* _Your assignment_:
From the entries that follow, copy exactly the lines beginning at the line holding "margin-left: 36px ->" and continuing through the line holding "T- en kruisstuk".

* _Provided data_:
*** Begin section ***

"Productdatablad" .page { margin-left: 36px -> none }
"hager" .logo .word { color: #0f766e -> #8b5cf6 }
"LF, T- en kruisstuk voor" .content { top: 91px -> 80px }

*** End section ***
*** Begin section ***

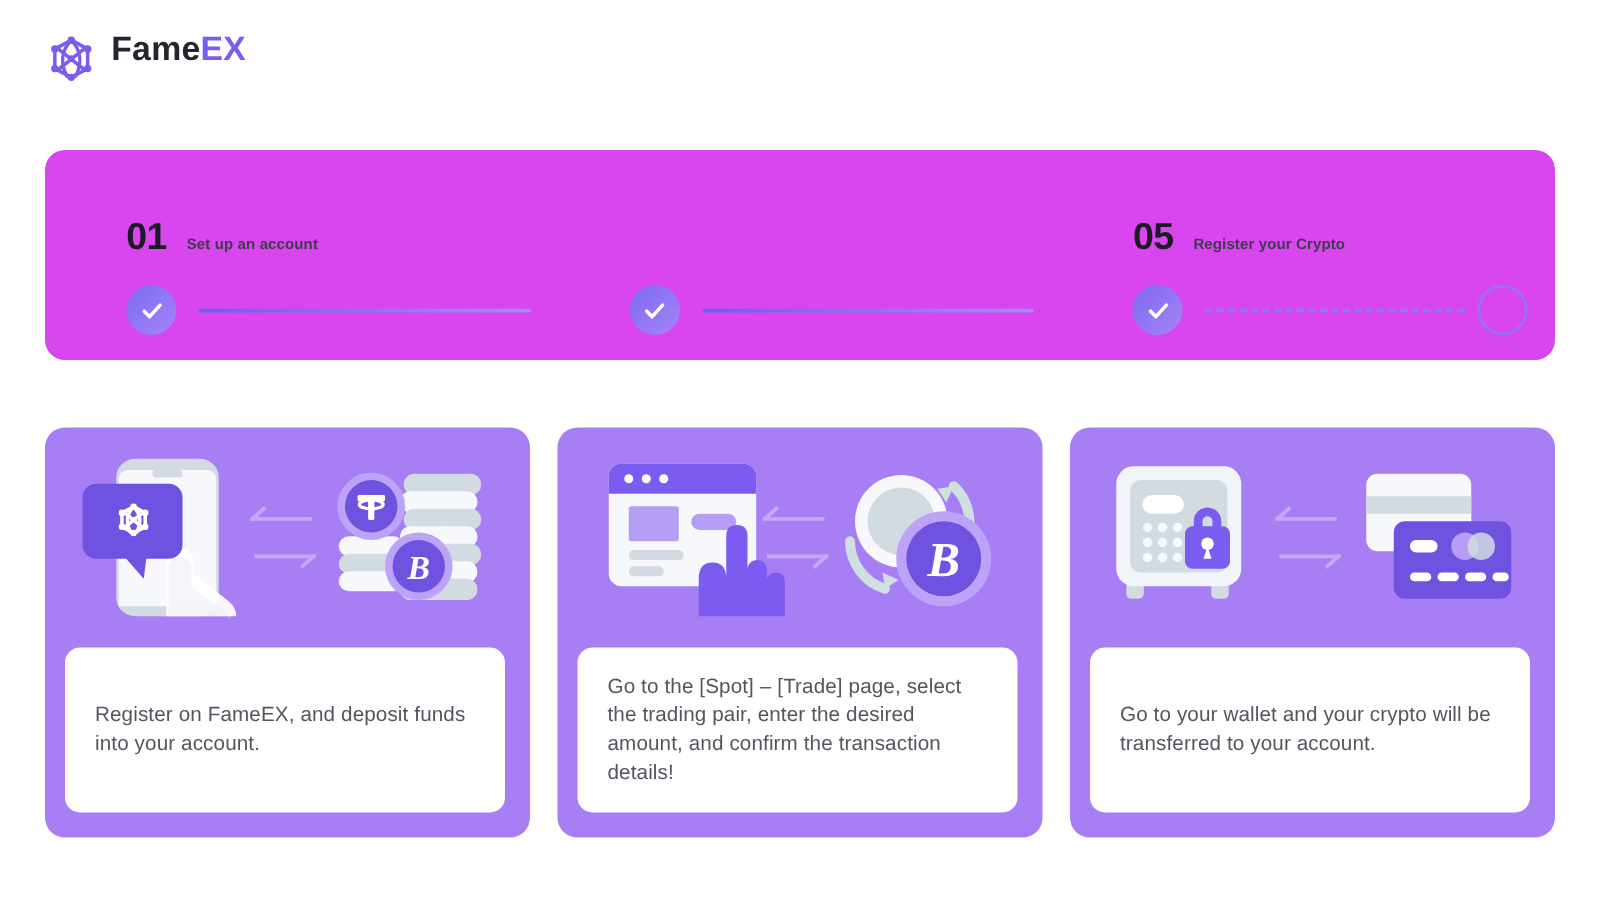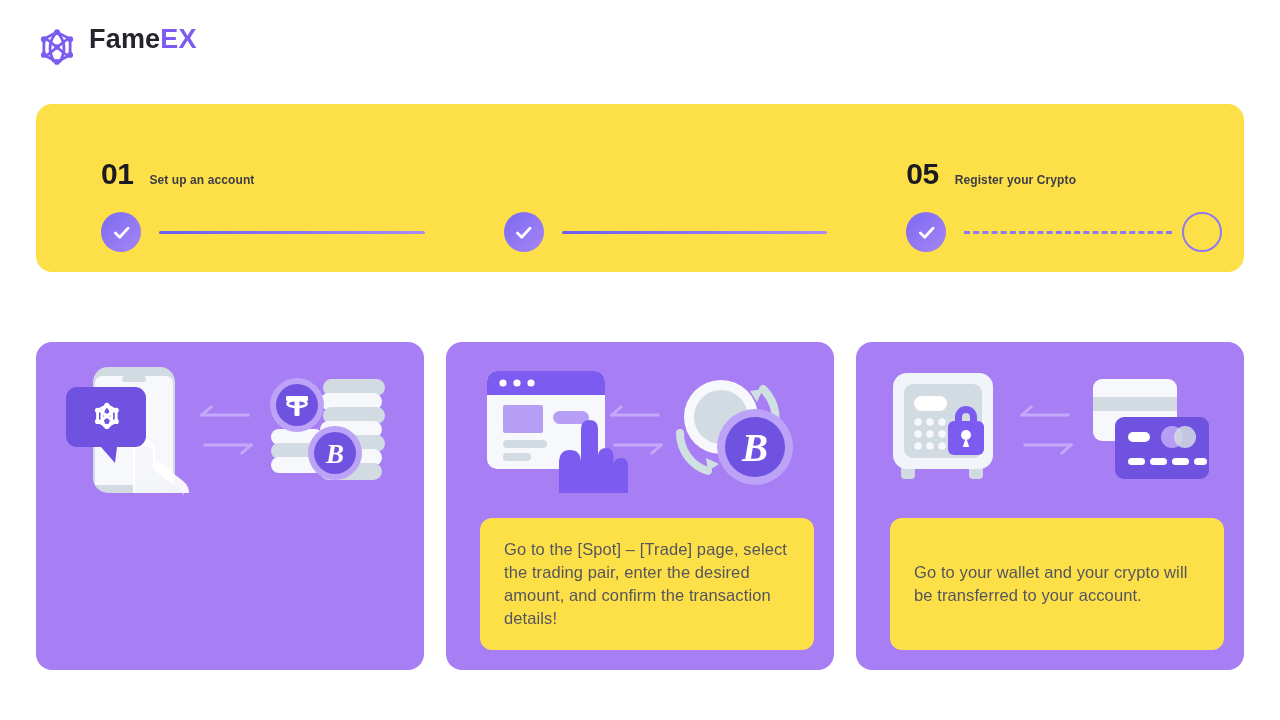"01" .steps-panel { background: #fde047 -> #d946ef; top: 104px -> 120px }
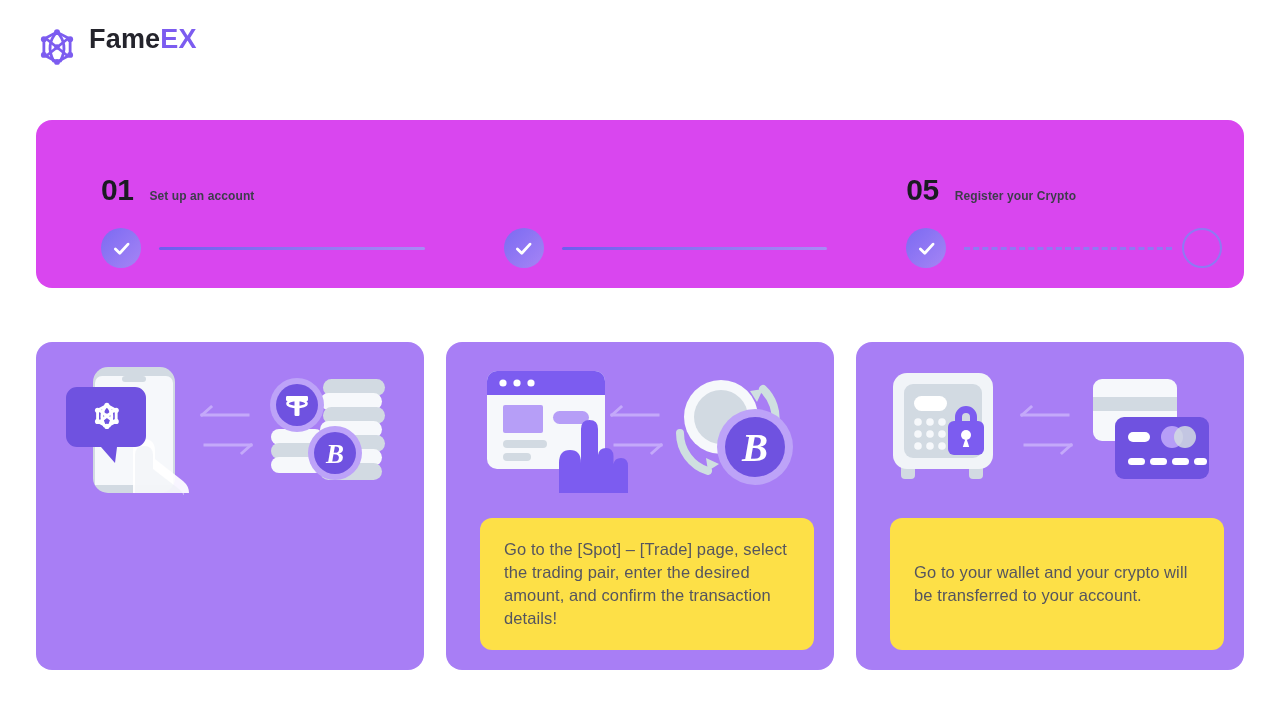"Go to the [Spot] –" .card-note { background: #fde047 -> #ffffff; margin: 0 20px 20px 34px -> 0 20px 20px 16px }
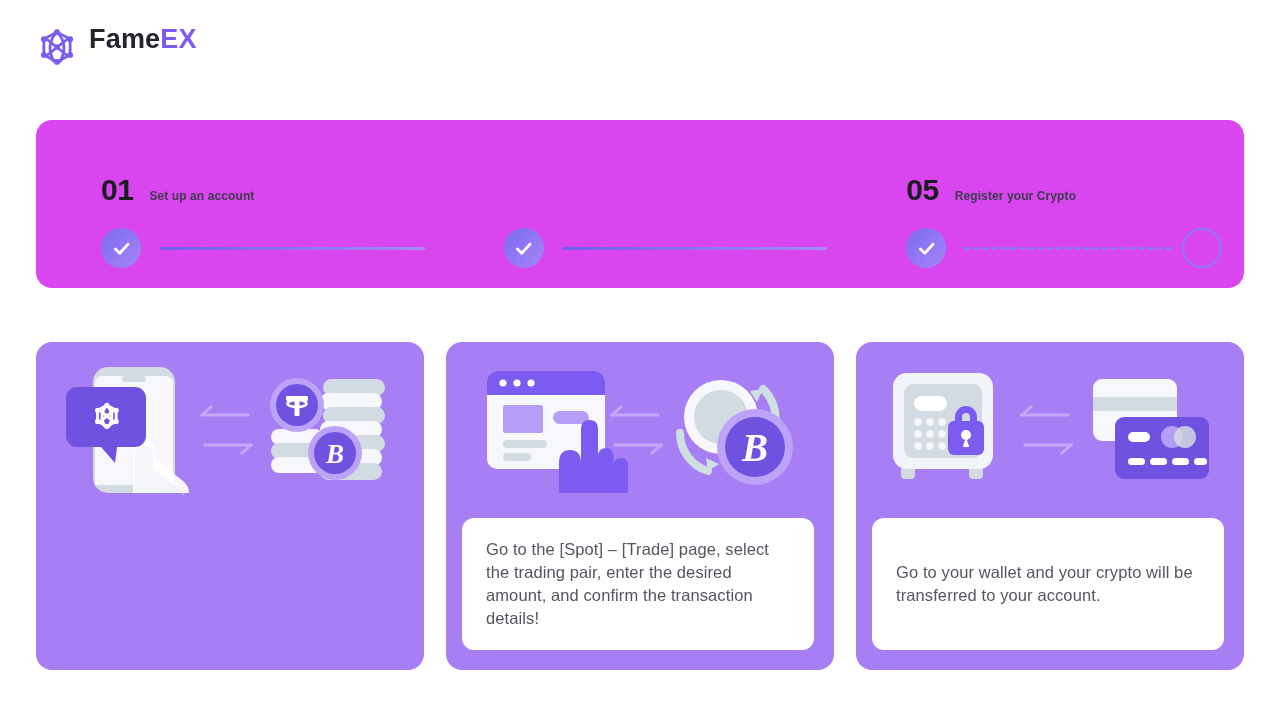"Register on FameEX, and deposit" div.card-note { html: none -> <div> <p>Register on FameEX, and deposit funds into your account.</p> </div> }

*** End section ***
*** Begin section ***

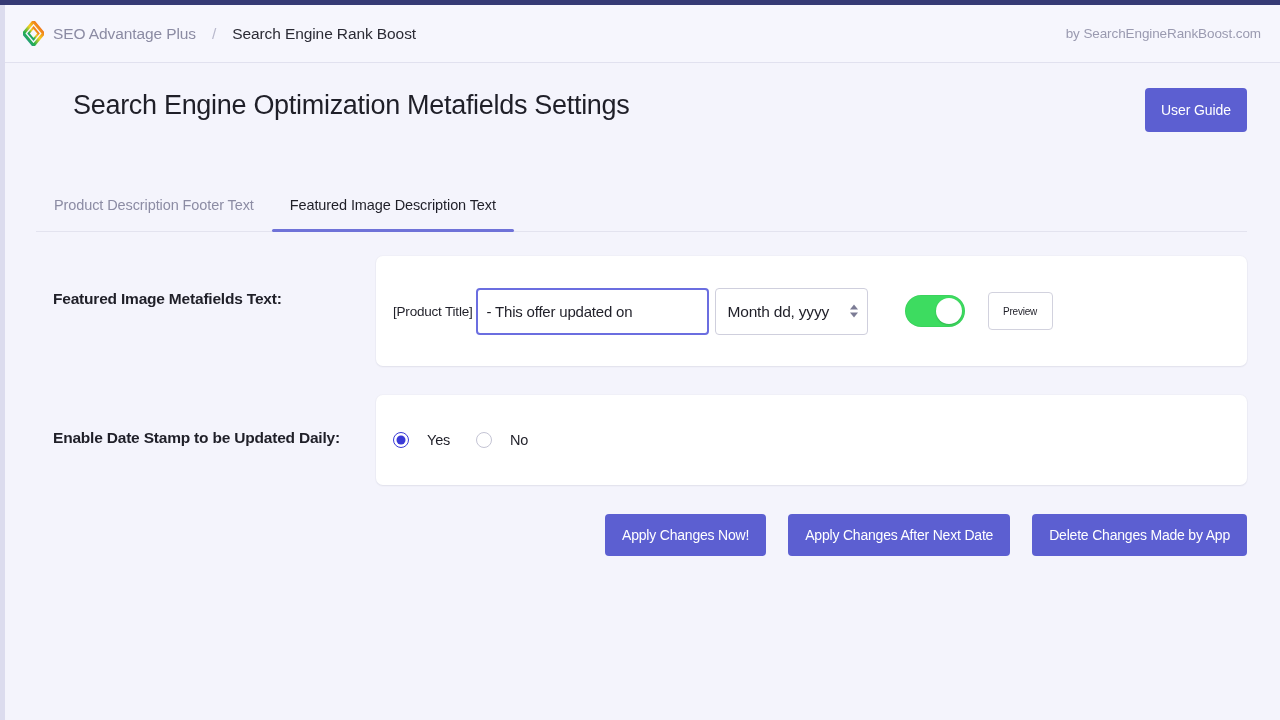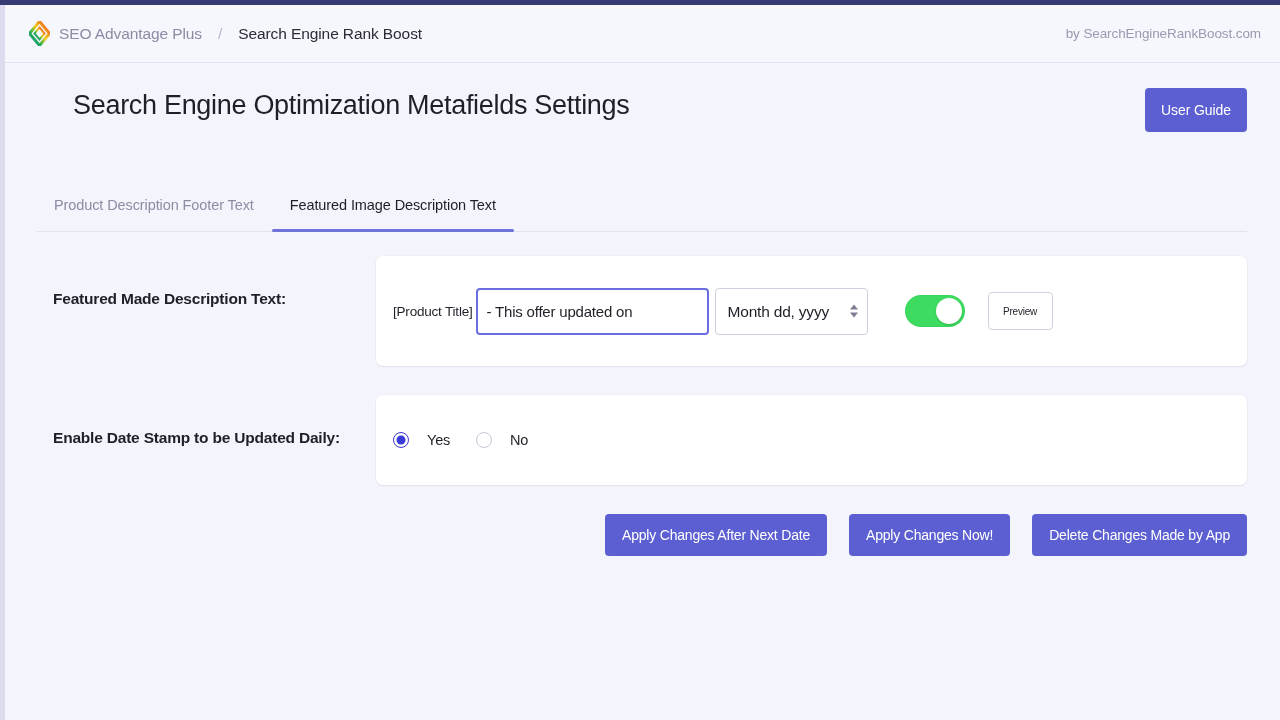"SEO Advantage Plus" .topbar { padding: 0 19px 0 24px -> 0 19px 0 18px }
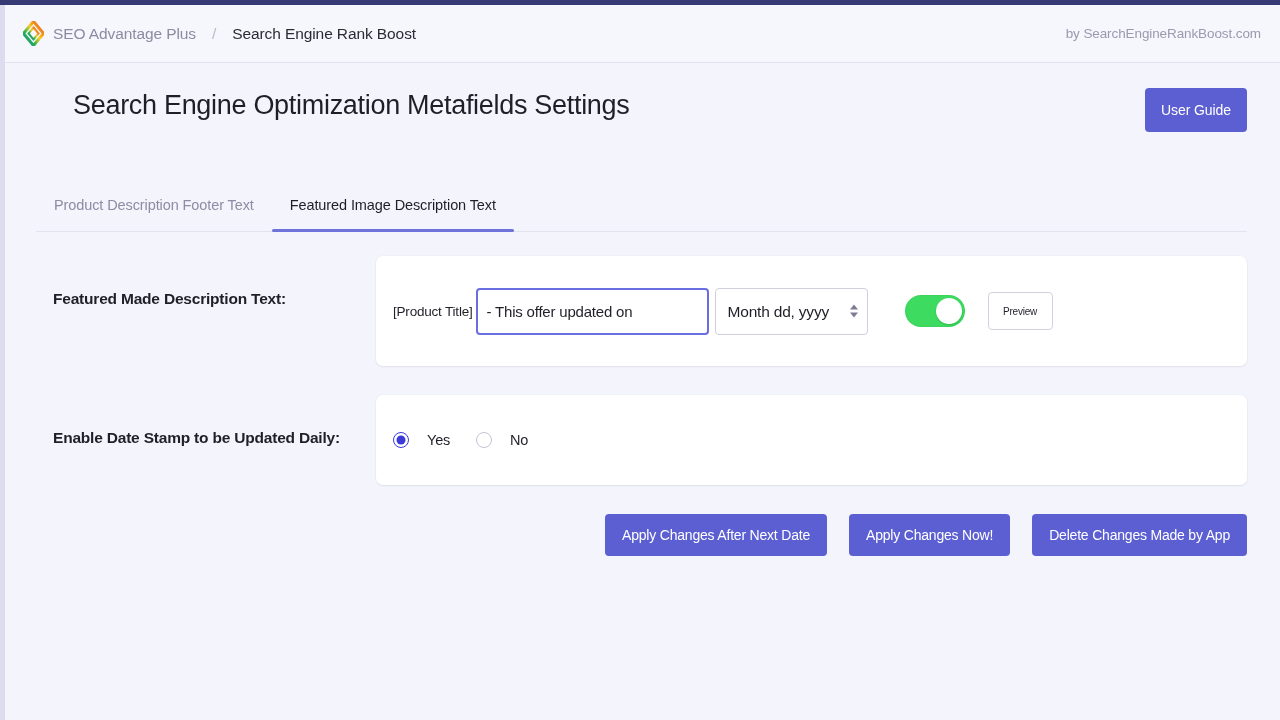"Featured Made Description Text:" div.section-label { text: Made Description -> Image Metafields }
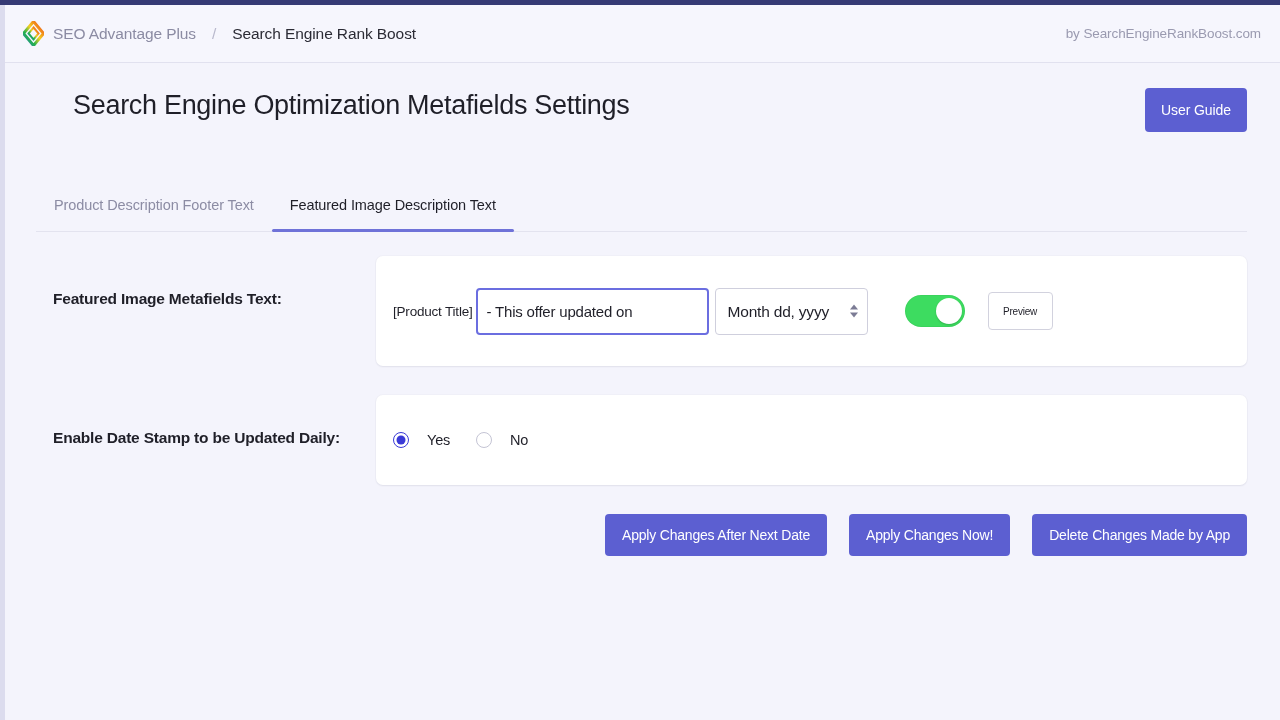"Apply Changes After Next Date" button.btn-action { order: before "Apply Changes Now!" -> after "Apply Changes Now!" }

*** End section ***

* _Result of the task_:
"Productdatablad" .page { margin-left: 36px -> none }
"hager" .logo .word { color: #0f766e -> #8b5cf6 }
"LF, T- en kruisstuk voor" .content { top: 91px -> 80px }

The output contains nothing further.